[Revision tracking records]
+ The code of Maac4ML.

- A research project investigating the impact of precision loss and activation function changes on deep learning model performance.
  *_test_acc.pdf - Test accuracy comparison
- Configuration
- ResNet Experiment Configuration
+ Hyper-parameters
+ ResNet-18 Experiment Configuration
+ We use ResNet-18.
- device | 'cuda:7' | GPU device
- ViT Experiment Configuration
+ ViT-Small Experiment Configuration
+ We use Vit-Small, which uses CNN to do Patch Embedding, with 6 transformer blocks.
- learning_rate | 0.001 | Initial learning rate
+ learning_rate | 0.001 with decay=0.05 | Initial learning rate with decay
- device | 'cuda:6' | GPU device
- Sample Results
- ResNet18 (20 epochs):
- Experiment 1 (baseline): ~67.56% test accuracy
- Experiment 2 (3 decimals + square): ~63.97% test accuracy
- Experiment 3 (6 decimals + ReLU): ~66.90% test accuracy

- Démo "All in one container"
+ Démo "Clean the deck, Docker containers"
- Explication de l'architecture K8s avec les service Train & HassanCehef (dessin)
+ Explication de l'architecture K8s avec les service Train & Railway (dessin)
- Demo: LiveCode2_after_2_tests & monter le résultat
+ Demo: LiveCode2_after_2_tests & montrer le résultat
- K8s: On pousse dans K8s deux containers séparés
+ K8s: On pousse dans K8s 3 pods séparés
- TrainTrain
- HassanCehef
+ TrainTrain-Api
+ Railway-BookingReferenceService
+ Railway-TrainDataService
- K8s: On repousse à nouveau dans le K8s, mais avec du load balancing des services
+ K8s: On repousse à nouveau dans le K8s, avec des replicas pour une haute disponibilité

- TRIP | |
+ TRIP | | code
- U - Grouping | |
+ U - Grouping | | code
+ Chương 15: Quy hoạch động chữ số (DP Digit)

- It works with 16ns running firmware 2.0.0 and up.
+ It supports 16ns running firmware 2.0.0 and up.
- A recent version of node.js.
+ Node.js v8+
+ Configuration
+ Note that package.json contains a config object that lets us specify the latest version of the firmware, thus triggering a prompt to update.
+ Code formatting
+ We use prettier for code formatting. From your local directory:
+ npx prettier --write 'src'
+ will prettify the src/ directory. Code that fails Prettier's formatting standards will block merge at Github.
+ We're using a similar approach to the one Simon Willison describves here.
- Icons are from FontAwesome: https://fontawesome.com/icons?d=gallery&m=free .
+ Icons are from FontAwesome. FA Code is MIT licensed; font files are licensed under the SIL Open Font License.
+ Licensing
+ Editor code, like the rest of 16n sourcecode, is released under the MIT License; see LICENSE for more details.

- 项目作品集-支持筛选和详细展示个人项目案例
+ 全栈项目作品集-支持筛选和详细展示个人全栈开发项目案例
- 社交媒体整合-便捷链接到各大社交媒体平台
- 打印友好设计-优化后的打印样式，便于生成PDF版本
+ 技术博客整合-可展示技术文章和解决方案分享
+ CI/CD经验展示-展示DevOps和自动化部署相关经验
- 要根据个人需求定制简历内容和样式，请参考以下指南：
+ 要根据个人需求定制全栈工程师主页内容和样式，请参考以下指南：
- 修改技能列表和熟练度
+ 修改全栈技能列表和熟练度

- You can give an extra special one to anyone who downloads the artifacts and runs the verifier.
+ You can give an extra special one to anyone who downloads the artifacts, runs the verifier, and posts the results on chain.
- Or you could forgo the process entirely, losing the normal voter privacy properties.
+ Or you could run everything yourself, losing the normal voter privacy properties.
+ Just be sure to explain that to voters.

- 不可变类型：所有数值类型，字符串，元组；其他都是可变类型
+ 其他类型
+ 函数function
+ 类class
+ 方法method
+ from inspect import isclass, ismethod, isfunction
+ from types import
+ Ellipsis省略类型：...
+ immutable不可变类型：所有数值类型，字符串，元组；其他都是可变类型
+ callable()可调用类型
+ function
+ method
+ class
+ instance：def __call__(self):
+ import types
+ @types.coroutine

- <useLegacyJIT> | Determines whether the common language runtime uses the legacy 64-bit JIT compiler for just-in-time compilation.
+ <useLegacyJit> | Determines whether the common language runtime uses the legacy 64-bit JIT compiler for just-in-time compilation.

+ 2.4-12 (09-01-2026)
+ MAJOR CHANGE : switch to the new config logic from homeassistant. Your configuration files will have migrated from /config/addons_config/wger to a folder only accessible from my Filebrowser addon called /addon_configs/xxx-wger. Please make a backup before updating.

**WHAT YOU WILL DO:**
All of the data above should be transcribed exactly.

**RESULT OF THE EXERCISE:**
+ The code of Maac4ML.

- A research project investigating the impact of precision loss and activation function changes on deep learning model performance.
  *_test_acc.pdf - Test accuracy comparison
- Configuration
- ResNet Experiment Configuration
+ Hyper-parameters
+ ResNet-18 Experiment Configuration
+ We use ResNet-18.
- device | 'cuda:7' | GPU device
- ViT Experiment Configuration
+ ViT-Small Experiment Configuration
+ We use Vit-Small, which uses CNN to do Patch Embedding, with 6 transformer blocks.
- learning_rate | 0.001 | Initial learning rate
+ learning_rate | 0.001 with decay=0.05 | Initial learning rate with decay
- device | 'cuda:6' | GPU device
- Sample Results
- ResNet18 (20 epochs):
- Experiment 1 (baseline): ~67.56% test accuracy
- Experiment 2 (3 decimals + square): ~63.97% test accuracy
- Experiment 3 (6 decimals + ReLU): ~66.90% test accuracy

- Démo "All in one container"
+ Démo "Clean the deck, Docker containers"
- Explication de l'architecture K8s avec les service Train & HassanCehef (dessin)
+ Explication de l'architecture K8s avec les service Train & Railway (dessin)
- Demo: LiveCode2_after_2_tests & monter le résultat
+ Demo: LiveCode2_after_2_tests & montrer le résultat
- K8s: On pousse dans K8s deux containers séparés
+ K8s: On pousse dans K8s 3 pods séparés
- TrainTrain
- HassanCehef
+ TrainTrain-Api
+ Railway-BookingReferenceService
+ Railway-TrainDataService
- K8s: On repousse à nouveau dans le K8s, mais avec du load balancing des services
+ K8s: On repousse à nouveau dans le K8s, avec des replicas pour une haute disponibilité

- TRIP | |
+ TRIP | | code
- U - Grouping | |
+ U - Grouping | | code
+ Chương 15: Quy hoạch động chữ số (DP Digit)

- It works with 16ns running firmware 2.0.0 and up.
+ It supports 16ns running firmware 2.0.0 and up.
- A recent version of node.js.
+ Node.js v8+
+ Configuration
+ Note that package.json contains a config object that lets us specify the latest version of the firmware, thus triggering a prompt to update.
+ Code formatting
+ We use prettier for code formatting. From your local directory:
+ npx prettier --write 'src'
+ will prettify the src/ directory. Code that fails Prettier's formatting standards will block merge at Github.
+ We're using a similar approach to the one Simon Willison describves here.
- Icons are from FontAwesome: https://fontawesome.com/icons?d=gallery&m=free .
+ Icons are from FontAwesome. FA Code is MIT licensed; font files are licensed under the SIL Open Font License.
+ Licensing
+ Editor code, like the rest of 16n sourcecode, is released under the MIT License; see LICENSE for more details.

- 项目作品集-支持筛选和详细展示个人项目案例
+ 全栈项目作品集-支持筛选和详细展示个人全栈开发项目案例
- 社交媒体整合-便捷链接到各大社交媒体平台
- 打印友好设计-优化后的打印样式，便于生成PDF版本
+ 技术博客整合-可展示技术文章和解决方案分享
+ CI/CD经验展示-展示DevOps和自动化部署相关经验
- 要根据个人需求定制简历内容和样式，请参考以下指南：
+ 要根据个人需求定制全栈工程师主页内容和样式，请参考以下指南：
- 修改技能列表和熟练度
+ 修改全栈技能列表和熟练度

- You can give an extra special one to anyone who downloads the artifacts and runs the verifier.
+ You can give an extra special one to anyone who downloads the artifacts, runs the verifier, and posts the results on chain.
- Or you could forgo the process entirely, losing the normal voter privacy properties.
+ Or you could run everything yourself, losing the normal voter privacy properties.
+ Just be sure to explain that to voters.

- 不可变类型：所有数值类型，字符串，元组；其他都是可变类型
+ 其他类型
+ 函数function
+ 类class
+ 方法method
+ from inspect import isclass, ismethod, isfunction
+ from types import
+ Ellipsis省略类型：...
+ immutable不可变类型：所有数值类型，字符串，元组；其他都是可变类型
+ callable()可调用类型
+ function
+ method
+ class
+ instance：def __call__(self):
+ import types
+ @types.coroutine

- <useLegacyJIT> | Determines whether the common language runtime uses the legacy 64-bit JIT compiler for just-in-time compilation.
+ <useLegacyJit> | Determines whether the common language runtime uses the legacy 64-bit JIT compiler for just-in-time compilation.

+ 2.4-12 (09-01-2026)
+ MAJOR CHANGE : switch to the new config logic from homeassistant. Your configuration files will have migrated from /config/addons_config/wger to a folder only accessible from my Filebrowser addon called /addon_configs/xxx-wger. Please make a backup before updating.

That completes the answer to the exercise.